Version difference data:
*** Block opens ***

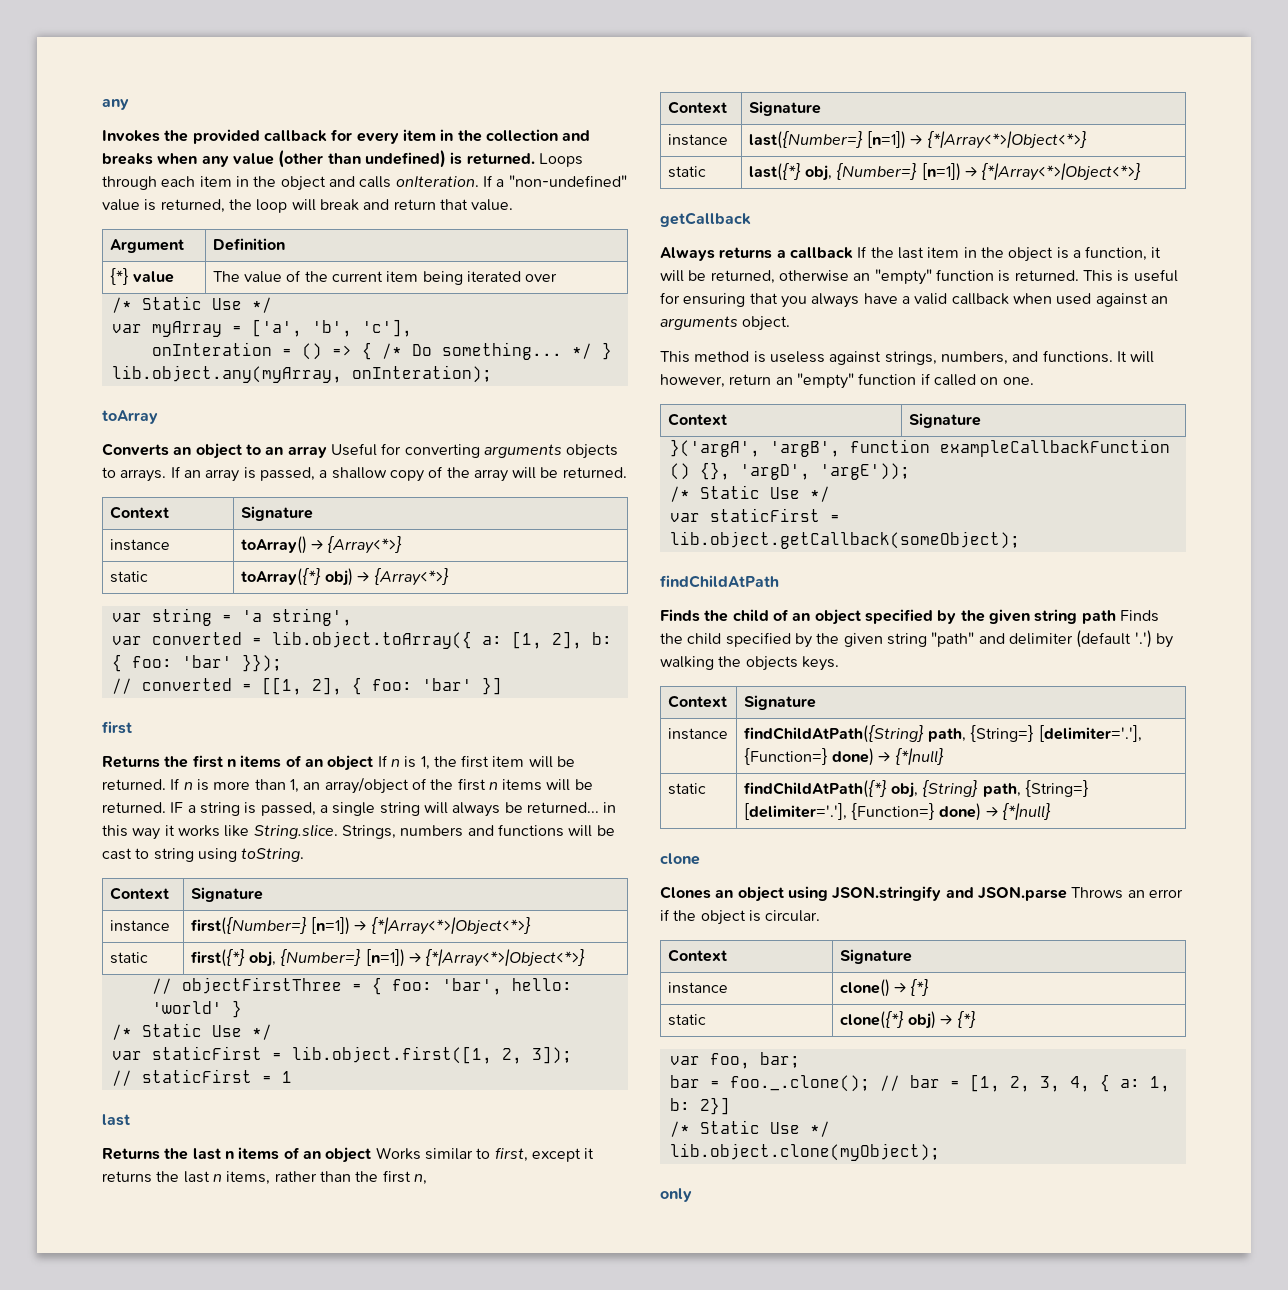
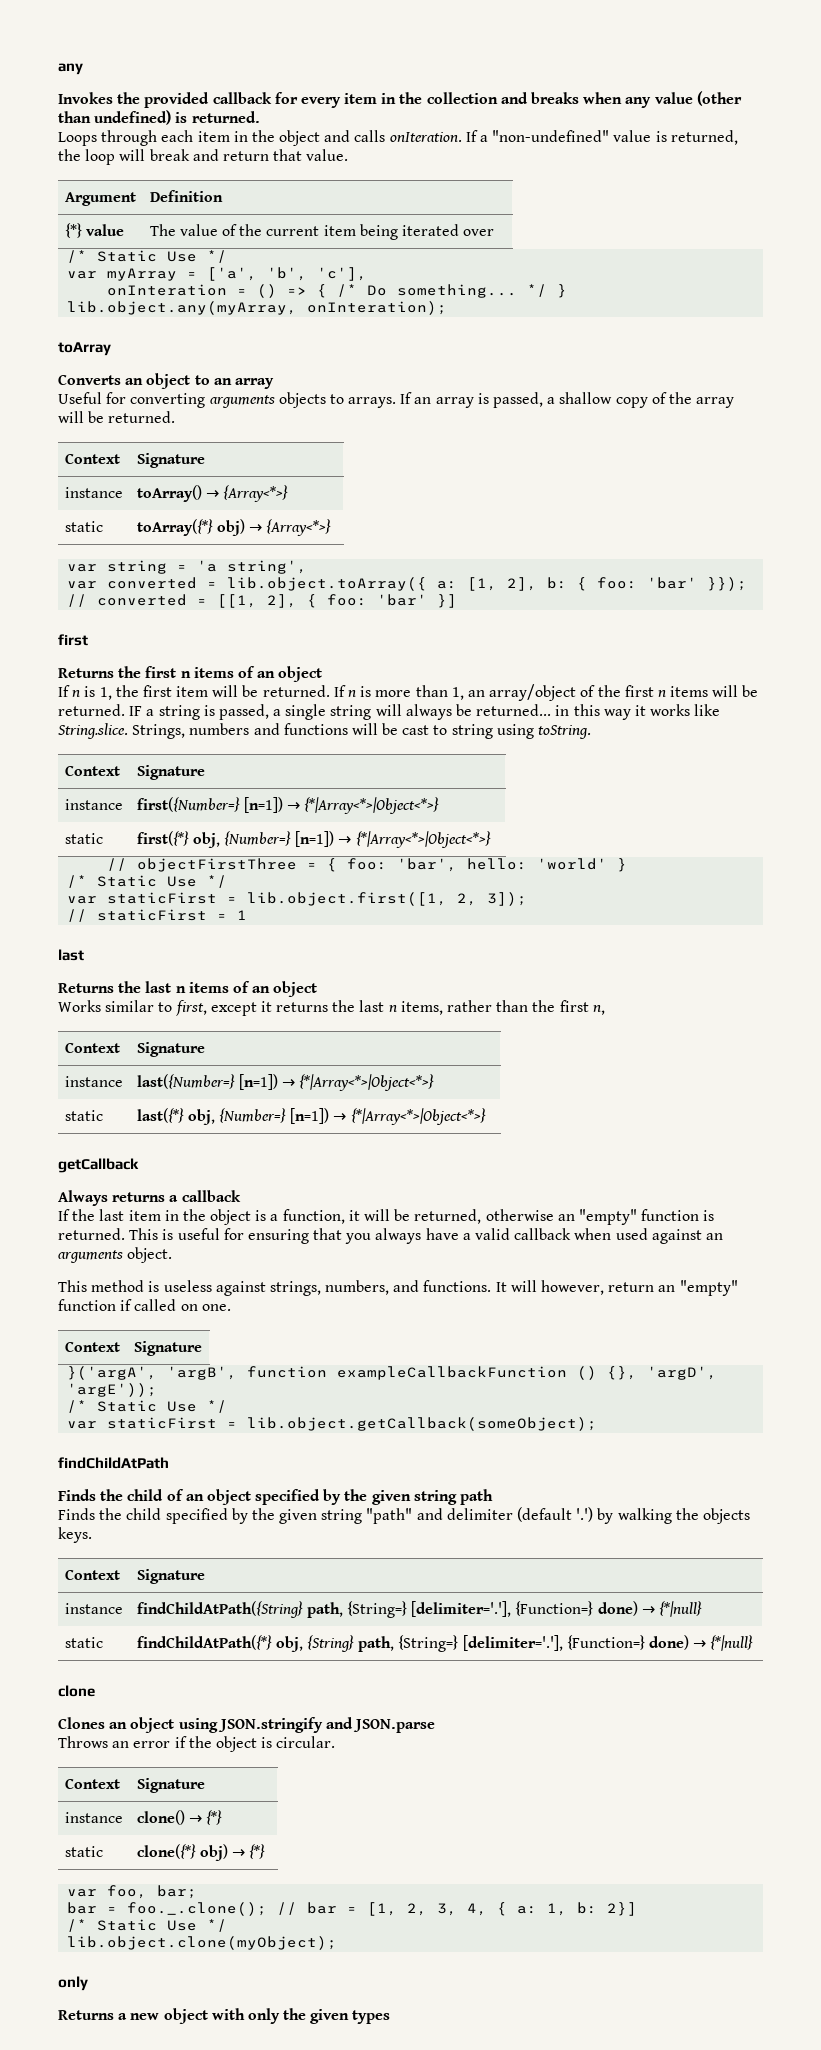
(535, 159) none -> (260, 117) //
(327, 452) none -> (274, 383) //
(374, 763) none -> (323, 674) //
(372, 1155) none -> (318, 989) //
(853, 253) none -> (241, 1196) //
(1116, 617) none -> (494, 1497) //
(1067, 893) none -> (436, 1726) //
(692, 1195) none -> [58,2008,391,2024] // Returns a new object with only the given types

*** Block closes ***

What you have to do: Write the "(1067, 893) none -> (436, 1726) //" line and all later lines exactly. Stop at the end of the data.

Solution below:
(1067, 893) none -> (436, 1726) //
(692, 1195) none -> [58,2008,391,2024] // Returns a new object with only the given types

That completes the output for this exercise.